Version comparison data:
....
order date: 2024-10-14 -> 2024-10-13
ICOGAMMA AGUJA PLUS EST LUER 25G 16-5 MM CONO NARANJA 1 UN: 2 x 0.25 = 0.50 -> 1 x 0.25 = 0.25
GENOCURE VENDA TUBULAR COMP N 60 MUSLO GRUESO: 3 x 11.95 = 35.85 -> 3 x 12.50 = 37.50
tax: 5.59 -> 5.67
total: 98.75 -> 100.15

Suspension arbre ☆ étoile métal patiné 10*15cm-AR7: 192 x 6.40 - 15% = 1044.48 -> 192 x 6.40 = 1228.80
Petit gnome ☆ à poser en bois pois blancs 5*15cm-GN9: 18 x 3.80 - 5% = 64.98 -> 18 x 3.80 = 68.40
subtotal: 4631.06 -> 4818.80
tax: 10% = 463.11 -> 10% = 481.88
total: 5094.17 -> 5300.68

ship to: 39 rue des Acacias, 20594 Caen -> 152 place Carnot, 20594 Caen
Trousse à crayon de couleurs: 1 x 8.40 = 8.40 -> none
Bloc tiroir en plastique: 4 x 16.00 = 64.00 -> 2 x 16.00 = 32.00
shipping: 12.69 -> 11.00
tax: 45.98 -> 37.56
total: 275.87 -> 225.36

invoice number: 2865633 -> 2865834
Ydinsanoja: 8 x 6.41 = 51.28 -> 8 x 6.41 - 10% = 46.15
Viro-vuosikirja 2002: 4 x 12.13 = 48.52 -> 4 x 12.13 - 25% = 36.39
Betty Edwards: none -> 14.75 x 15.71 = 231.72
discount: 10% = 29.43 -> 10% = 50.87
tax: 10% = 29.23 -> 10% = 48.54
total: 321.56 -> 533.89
....
Exercise brief: Take the line holding "total: 5094.17 -> 5300.68" and the lines after it through the end of the entries. Retype them exactly and add nothing.

Result of the exercise:
total: 5094.17 -> 5300.68

ship to: 39 rue des Acacias, 20594 Caen -> 152 place Carnot, 20594 Caen
Trousse à crayon de couleurs: 1 x 8.40 = 8.40 -> none
Bloc tiroir en plastique: 4 x 16.00 = 64.00 -> 2 x 16.00 = 32.00
shipping: 12.69 -> 11.00
tax: 45.98 -> 37.56
total: 275.87 -> 225.36

invoice number: 2865633 -> 2865834
Ydinsanoja: 8 x 6.41 = 51.28 -> 8 x 6.41 - 10% = 46.15
Viro-vuosikirja 2002: 4 x 12.13 = 48.52 -> 4 x 12.13 - 25% = 36.39
Betty Edwards: none -> 14.75 x 15.71 = 231.72
discount: 10% = 29.43 -> 10% = 50.87
tax: 10% = 29.23 -> 10% = 48.54
total: 321.56 -> 533.89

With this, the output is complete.